In December 2004, Cuba and Venezuela formalised their alliance with the
formation of the Bolivarian Alliance for the Americas (ALBA). Between
2006 and 2009, Bolivia, Nicaragua, Dominica, Honduras (under Zelaya),
Ecuador, St Vincent and the Grenadines, and Antigua and Barbuda joined
ALBA, turning it into a political and trading bloc of significance.

Members are engaged in projects of humanitarian, economic and social
cooperation through non-market, non-profit-based exchanges.

The Bank of ALBA was launched in December 2008 with US$2 billion
capital, operating without loan conditions and functioning on the basis
of members’ consensus. It contributes to freeing countries from the
dictates of the World Bank and the International Monetary Fund.

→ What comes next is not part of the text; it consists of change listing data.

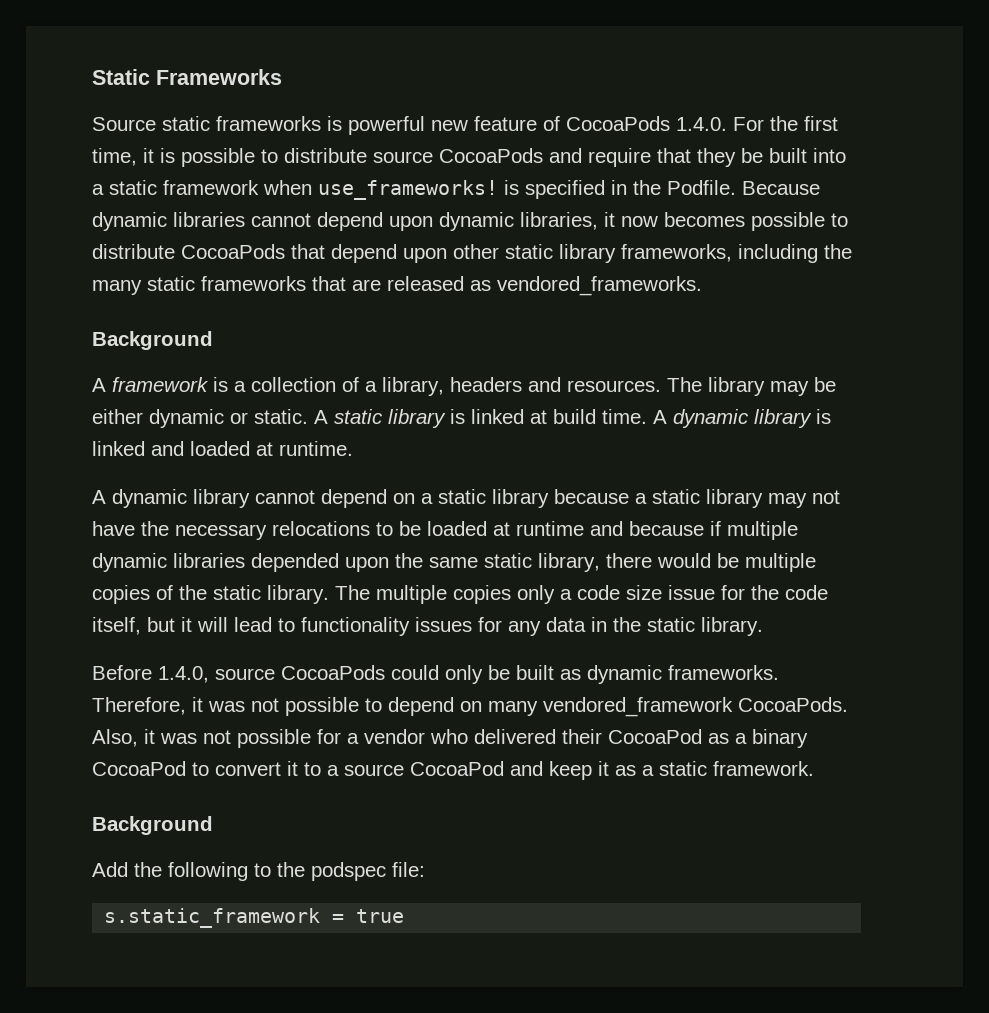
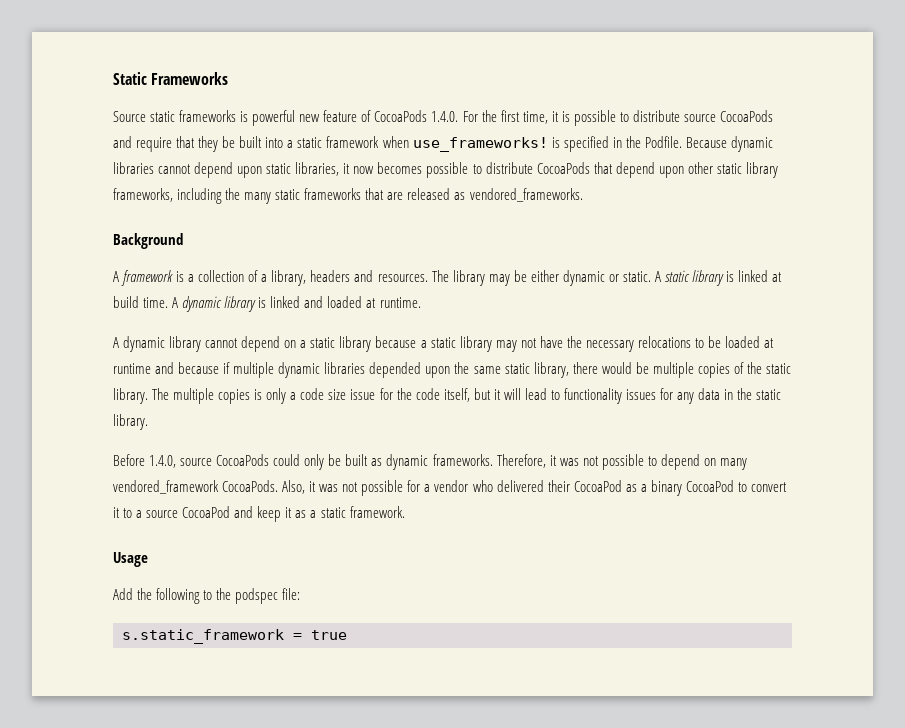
- Because dynamic libraries cannot depend upon dynamic libraries, it now becomes possible to distribute CocoaPods that depend upon other static library frameworks, including the many static frameworks that are released as vendored_frameworks.
+ Because dynamic libraries cannot depend upon static libraries, it now becomes possible to distribute CocoaPods that depend upon other static library frameworks, including the many static frameworks that are released as vendored_frameworks.
- The multiple copies only a code size issue for the code itself, but it will lead to functionality issues for any data in the static library.
+ The multiple copies is only a code size issue for the code itself, but it will lead to functionality issues for any data in the static library.
  Also, it was not possible for a vendor who delivered their CocoaPod as a binary CocoaPod to convert it to a source CocoaPod and keep it as a static framework.
- Background
+ Usage

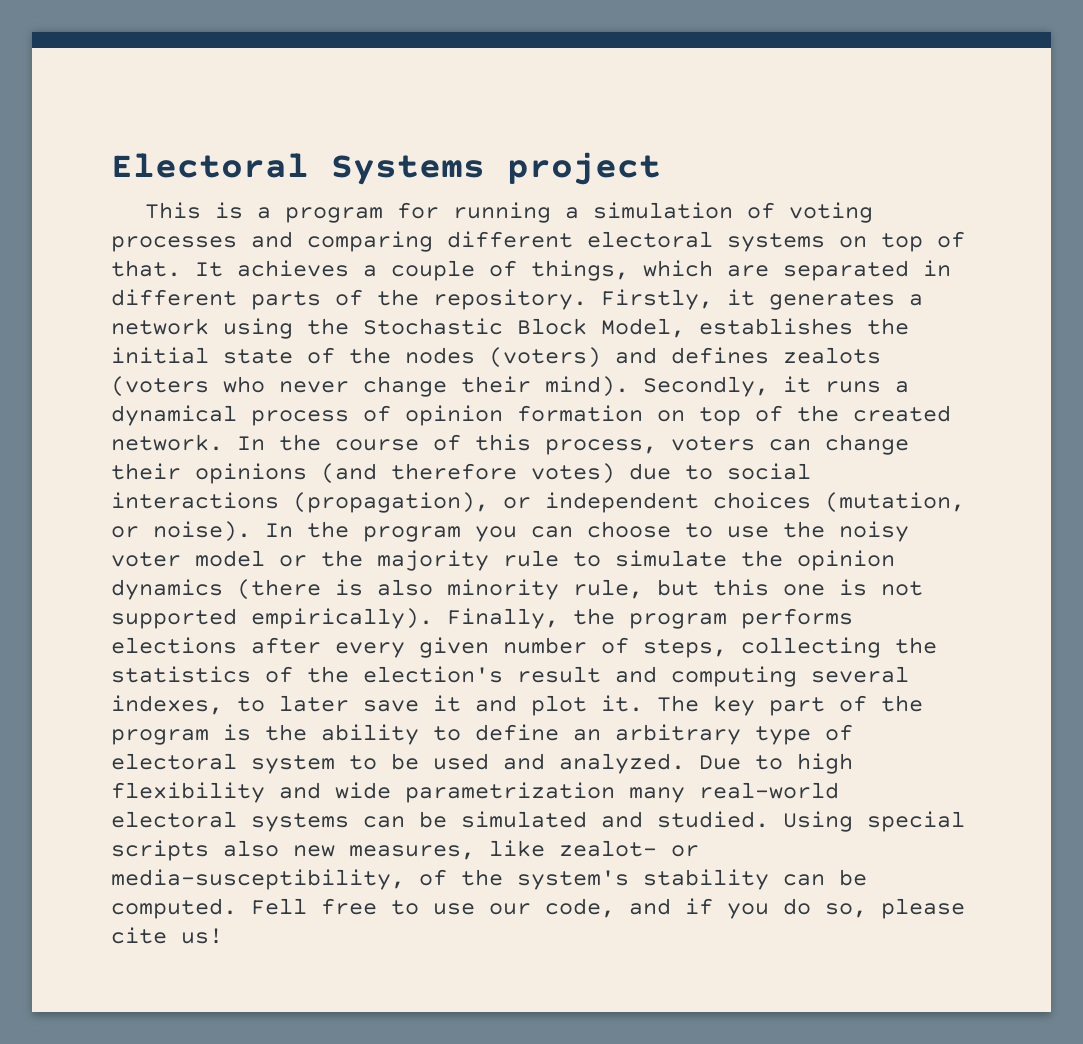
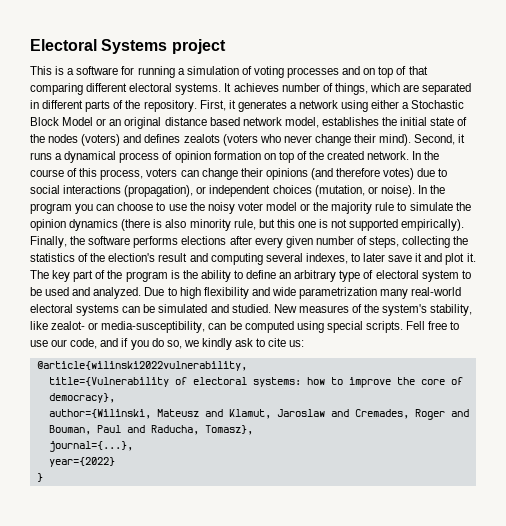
- This is a program for running a simulation of voting processes and comparing different electoral systems on top of that. It achieves a couple of things, which are separated in different parts of the repository.
+ This is a software for running a simulation of voting processes and on top of that comparing different electoral systems. It achieves number of things, which are separated in different parts of the repository.
- Firstly, it generates a network using the Stochastic Block Model, establishes the initial state of the nodes (voters) and defines zealots (voters who never change their mind).
+ First, it generates a network using either a Stochastic Block Model or an original distance based network model, establishes the initial state of the nodes (voters) and defines zealots (voters who never change their mind).
- Secondly, it runs a dynamical process of opinion formation on top of the created network.
+ Second, it runs a dynamical process of opinion formation on top of the created network.
- Finally, the program performs elections after every given number of steps, collecting the statistics of the election's result and computing several indexes, to later save it and plot it.
+ Finally, the software performs elections after every given number of steps, collecting the statistics of the election's result and computing several indexes, to later save it and plot it.
- Using special scripts also new measures, like zealot- or media-susceptibility, of the system's stability can be computed.
+ New measures of the system's stability, like zealot- or media-susceptibility, can be computed using special scripts.
- Fell free to use our code, and if you do so, please cite us!
+ Fell free to use our code, and if you do so, we kindly ask to cite us:
+ @article{wilinski2022vulnerability,
+ title={Vulnerability of electoral systems: how to improve the core of democracy},
+ author={Wilinski, Mateusz and Klamut, Jaroslaw and Cremades, Roger and Bouman, Paul and Raducha, Tomasz},
+ journal={...},
+ year={2022}
+ }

In January 2010, a new currency for exchanges within ALBA (the “sucre”)
will be introduced, undermining the leverage of the US dollar.

ALBA is the fruit of Cuba’s internationalist, welfare-based development
model. It is also the expression of pan-Latin American integrationist
movements and the ascendancy of social movements representing the
interests of the indigenous and poor communities.

These sectors demand rational development strategies that respect their
traditions and environment.

The April 2009 ALBA declaration “Capitalism Threatens Life on the
Planet” said: “The global economic crisis, climate change, the food
crisis and the energy crisis are the result of the decay of capitalism,
which threatens to end life and the planet.

“To avert this outcome, it is necessary to develop and model an
alternative to the capitalist system. A system based on solidarity not
competition; a system in harmony with Mother Earth and not plundering of
human resources.”

The Cuban Revolution is a living example, with increasing relevance,
showing it is possible to live with dignity and sustainably outside of
the capitalist profit motive, with human welfare and the environment at
the centre of development.

It is a lesson we must learn urgently because, in the words of former
Cuban president Fidel Castro at his speech at the 1992 Earth Summit,
“Tomorrow will be too late”.

[Helen Yaffe is the author of Che Guevara: The Economics of
Revolution
, published by Palgrave Macmillan in 2009, and is a Latin
American history teaching fellow at University College London and the
London School of Economics. This article is reprinted from the British Resurgence Magazine.]